* **Your assignment**
Report every line of the records beneath this task that holds the string "none".

* **Input data**
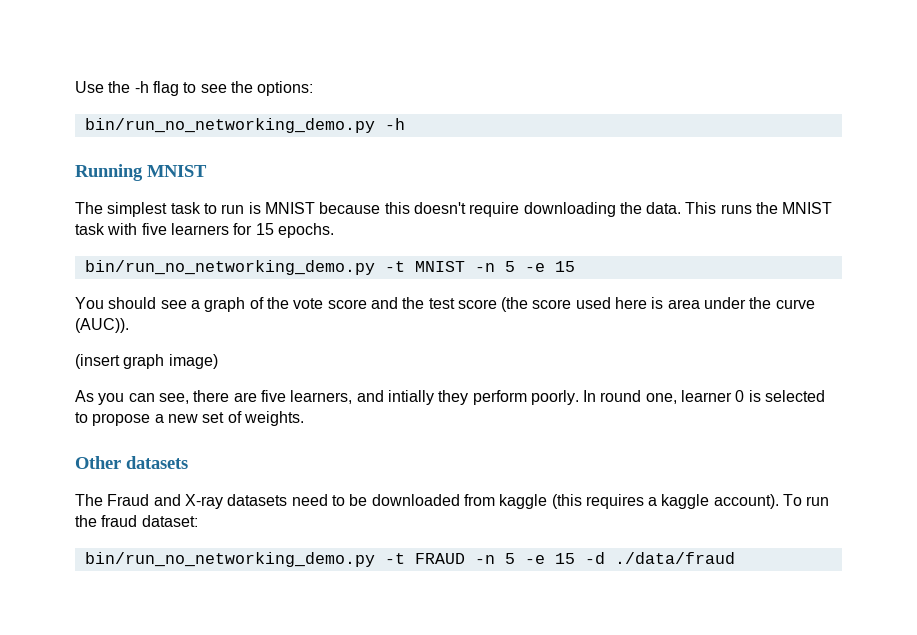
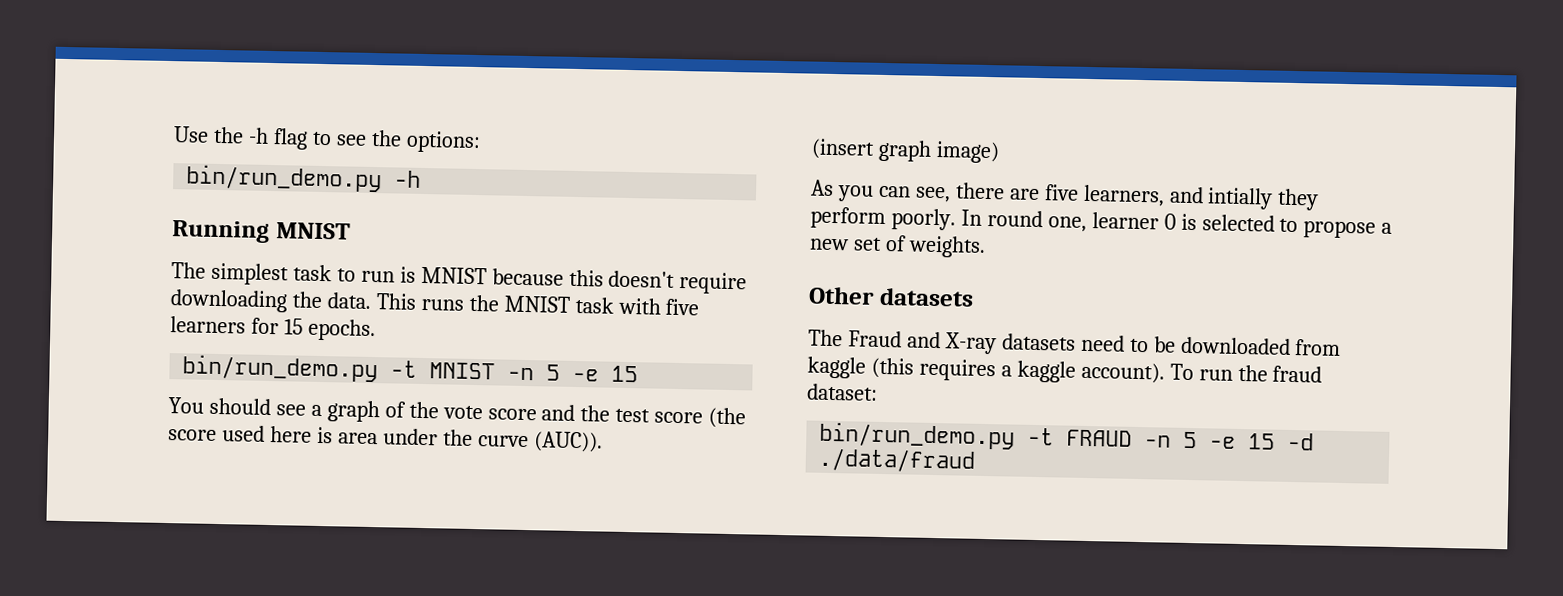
[84,118,375,133] bin/run_no_networking_demo.py -> [186,164,383,193] bin/run_demo.py
[84,260,375,275] bin/run_no_networking_demo.py -> [182,354,379,383] bin/run_demo.py
[84,552,375,567] bin/run_no_networking_demo.py -> [819,421,1016,450] bin/run_demo.py

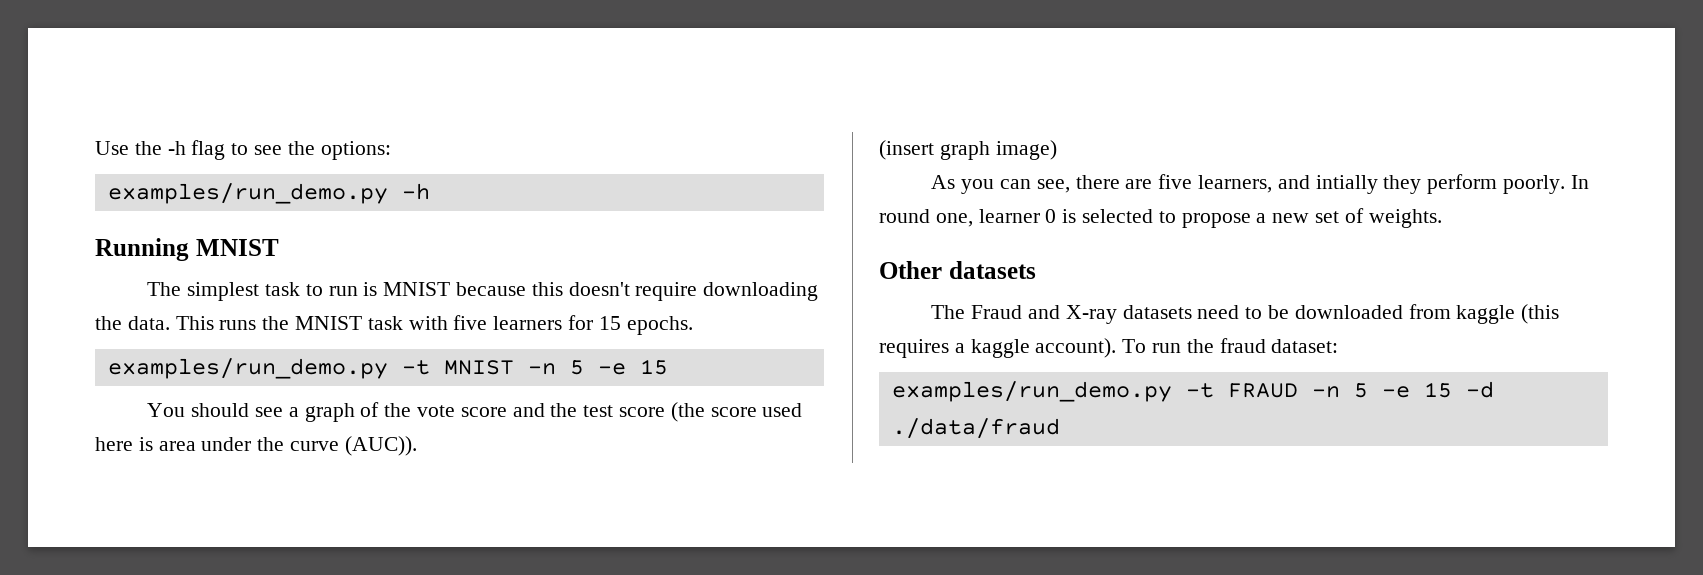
[186,164,383,193] bin/run_demo.py -> [107,183,388,204] examples/run_demo.py
[182,354,379,383] bin/run_demo.py -> [107,358,388,379] examples/run_demo.py
[819,421,1016,450] bin/run_demo.py -> [891,381,1172,402] examples/run_demo.py

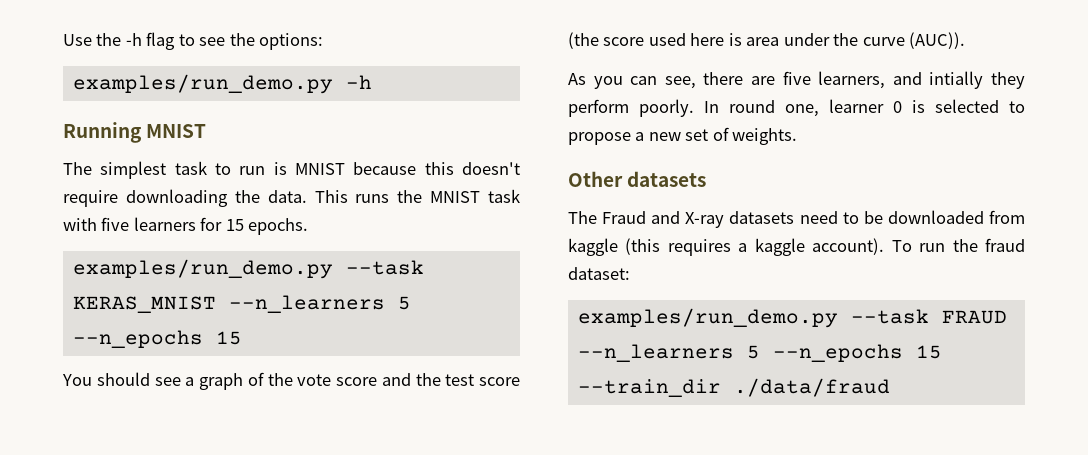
[401,360,626,375] -t MNIST -n 5 -e -> [345,260,424,275] [72,295,411,313] [72,330,203,348] --task KERAS_MNIST --n_learners 5 --n_epochs
[879,140,1057,160] // (insert graph image) -> (966, 40) none
[1185,381,1494,398] -t FRAUD -n 5 -e 15 -d -> [850,309,1007,324] [577,344,942,362] [577,379,721,397] --task FRAUD --n_learners 5 --n_epochs 15 --train_dir

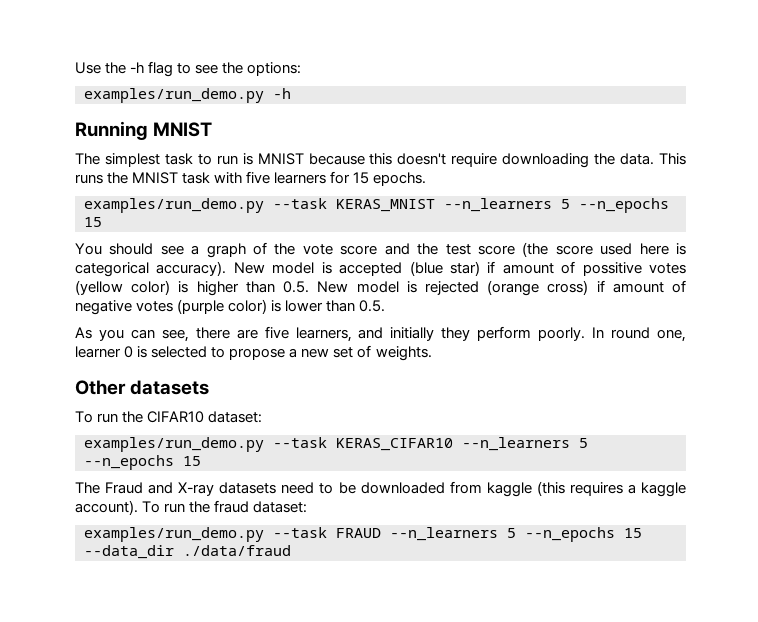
[746,32,966,49] area under the curve (AUC)). -> [75,261,687,277] [75,280,686,296] [75,299,386,315] categorical accuracy). New model is accepted (blue star) if amount of possitive votes (yellow color) is higher than 0.5. New model is rejected (orange cross) if amount of negative votes (purple color) is lower than 0.5.
[929,71,984,89] intially -> [390,327,435,341] initially
(707, 179) none -> [75,411,263,423] [84,437,588,452] [84,455,201,470] // To run the CIFAR10 dataset: // examples/run_demo.py --task KERAS_CIFAR10 --n_learners 5 --n_epochs 15
[577,379,721,397] --train_dir -> [84,545,174,559] --data_dir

* **Answer box**
[879,140,1057,160] // (insert graph image) -> (966, 40) none
(707, 179) none -> [75,411,263,423] [84,437,588,452] [84,455,201,470] // To run the CIFAR10 dataset: // examples/run_demo.py --task KERAS_CIFAR10 --n_learners 5 --n_epochs 15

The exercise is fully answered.